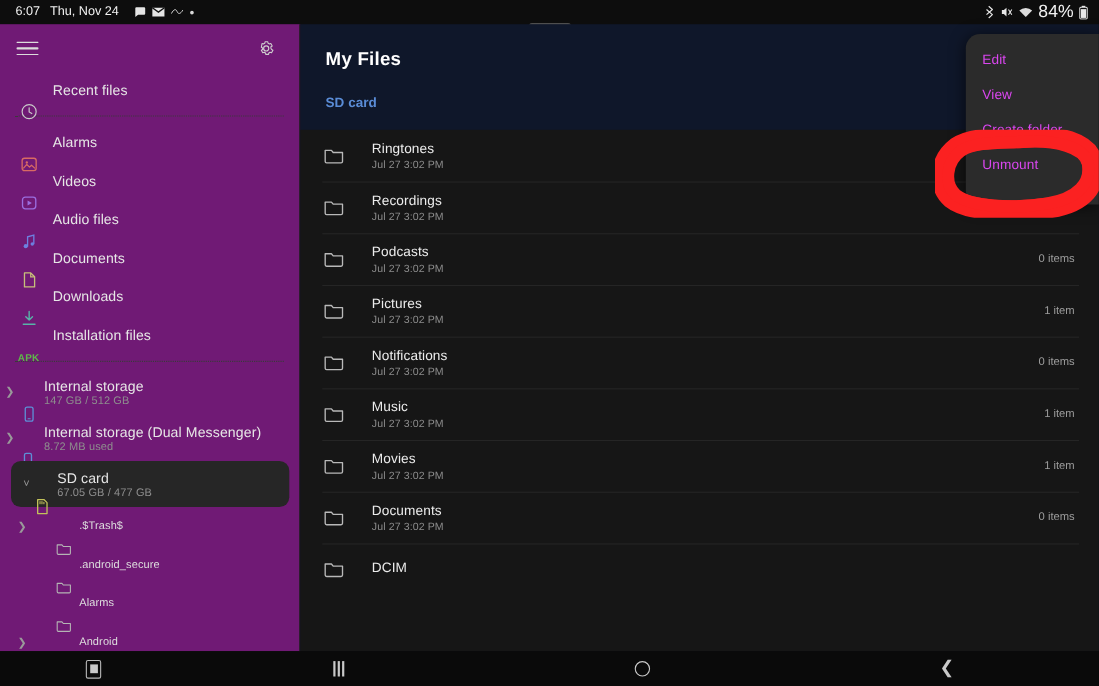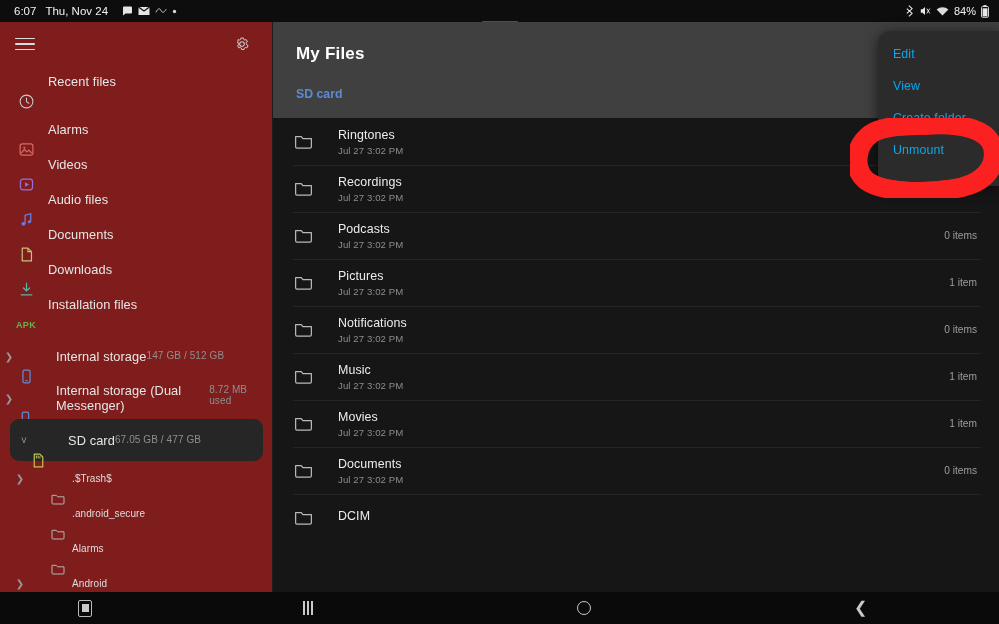--- a/index.html
+++ b/index.html
@@ -21,7 +21,7 @@
   .sb-time { font-size: 11.5px; color: #f2f2f2; }
   .sb-date { font-size: 11.5px; color: #f2f2f2; }
   .sb-icons { display: flex; align-items: center; gap: 5px; margin-left: 4px; }
-  .sb-right { margin-left: auto; display: flex; align-items: center; gap: 5px; font-size: 11px; color: #f2f2f2; }
+  .sb-right { margin-left: auto; display: flex; align-items: center; gap: 5px; font-size: 16px; color: #f2f2f2; }
 
   
   .drag-handle {

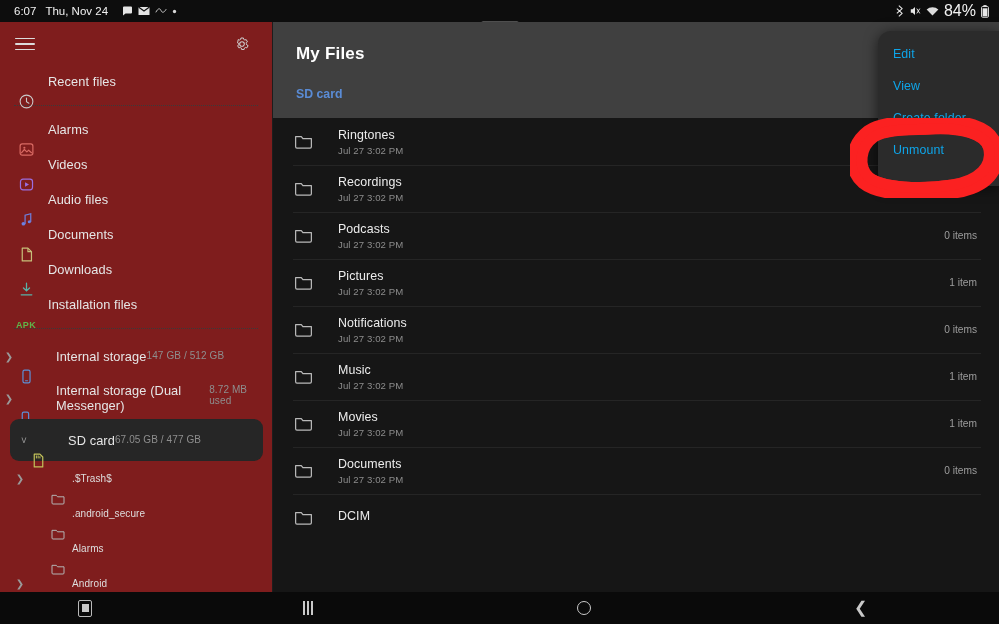--- a/index.html
+++ b/index.html
@@ -65,7 +65,7 @@
   .sub-item .chev { left: 14px; }
 
   
-  .main { position: absolute; top: 22px; left: 273px; width: 726px; height: 570px; background: #404040; }
+  .main { position: absolute; top: 22px; left: 273px; width: 726px; height: 570px; background: #0f172a; }
   .main-title { font-size: 17px; font-weight: bold; color: #fff; padding: 22px 0 0 23px; letter-spacing: .2px; }
   .breadcrumb { padding: 20px 0 0 23px; }
   .breadcrumb span { font-size: 12.3px; color: #5a8cd6; cursor: pointer; font-weight: bold; }

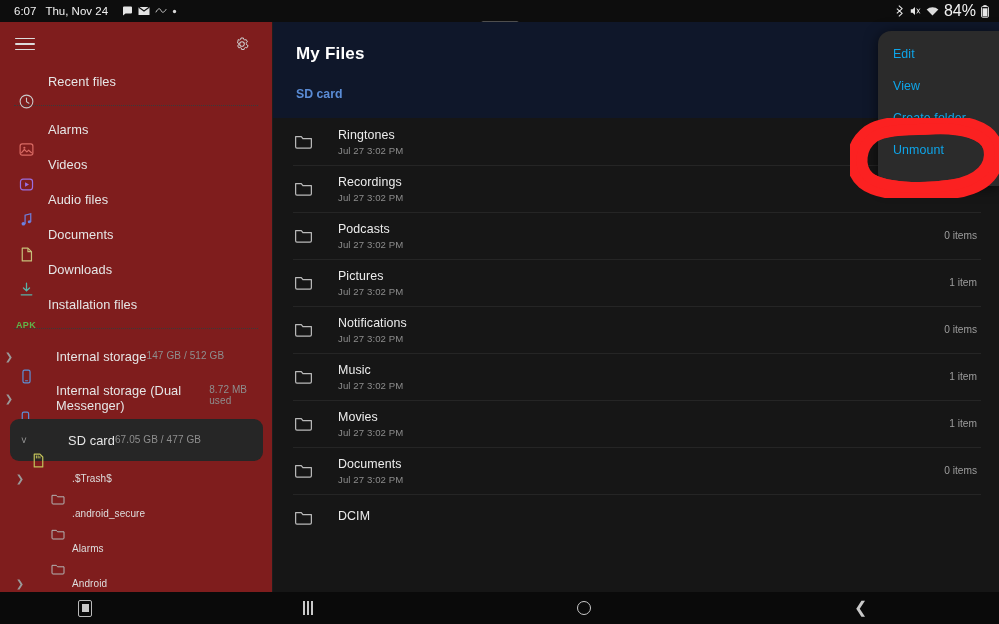--- a/index.html
+++ b/index.html
@@ -97,7 +97,7 @@
   }
   .menu-item {
     height: 32px; display: flex; align-items: center; padding-left: 15px;
-    font-size: 12.4px; color: #0ea5e9; cursor: pointer; letter-spacing: .1px;
+    font-size: 12.4px; color: #d946ef; cursor: pointer; letter-spacing: .1px;
   }
 
   

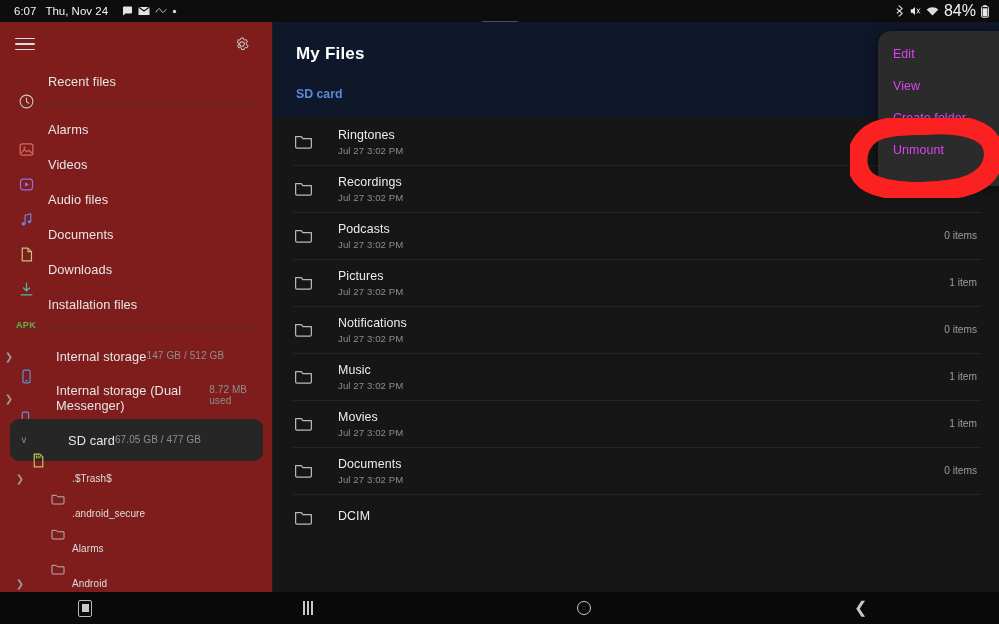--- a/index.html
+++ b/index.html
@@ -32,7 +32,7 @@
   
   .sidebar {
     position: absolute; top: 22px; left: 0; width: 273px; height: 570px;
-    background: #7f1d1d; overflow: hidden;
+    background: #701a75; overflow: hidden;
     border-right: 1px solid #1d1d1d;
   }
   .sb-top { display: flex; align-items: center; justify-content: space-between; padding: 14px 22px 12px 15px; }

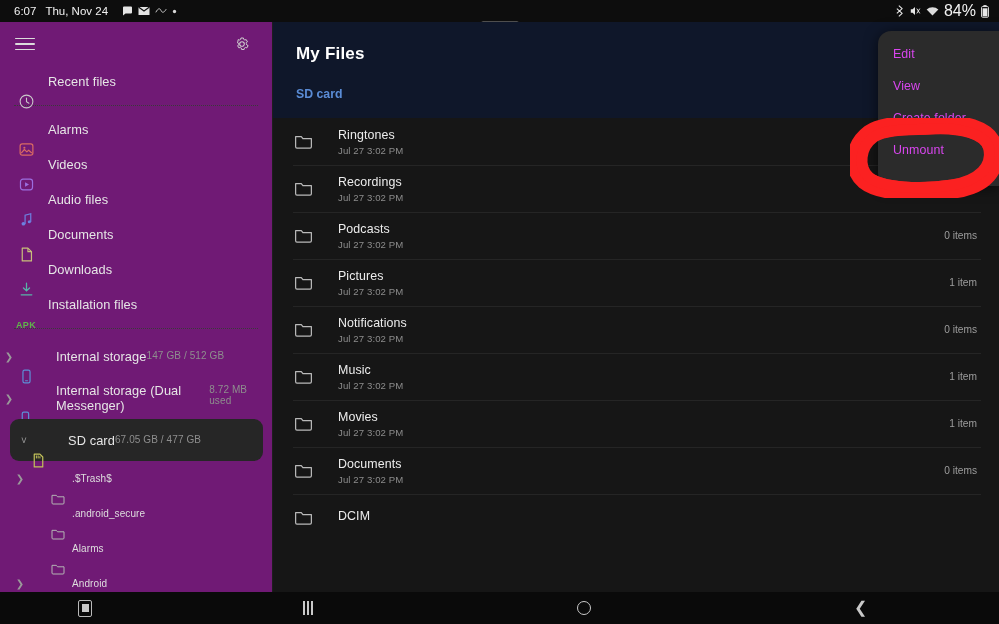--- a/index.html
+++ b/index.html
@@ -47,7 +47,7 @@
   .nav-ico { width: 24px; min-width: 24px; display: flex; align-items: center; justify-content: center; margin-top: 40px; }
   .nav-label { margin-left: 10px; font-size: 12.8px; color: #e6e6e6; letter-spacing: .1px; }
   .nav-sub { font-size: 10px; color: #8e8e8e; margin-top: 1px; letter-spacing: .1px; }
-  .nav-text { display: flex; flex-direction: row; margin-left: 18px; }
+  .nav-text { display: flex; flex-direction: column; margin-left: 2px; }
   .nav-text .nav-label { margin-left: 0; }
   .dotted {
     height: 0; border-top: 1px dotted #3a3a3a; margin: 6px 14px 6px 14px;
+ + +
** Task details **
From the line holding "24px; min-width: 24px;" to the last line of the records, quote each line exactly and add nothing.

** The answer **
   .nav-ico { width: 24px; min-width: 24px; display: flex; align-items: center; justify-content: center; margin-top: 40px; }
   .nav-label { margin-left: 10px; font-size: 12.8px; color: #e6e6e6; letter-spacing: .1px; }
   .nav-sub { font-size: 10px; color: #8e8e8e; margin-top: 1px; letter-spacing: .1px; }
-  .nav-text { display: flex; flex-direction: row; margin-left: 18px; }
+  .nav-text { display: flex; flex-direction: column; margin-left: 2px; }
   .nav-text .nav-label { margin-left: 0; }
   .dotted {
     height: 0; border-top: 1px dotted #3a3a3a; margin: 6px 14px 6px 14px;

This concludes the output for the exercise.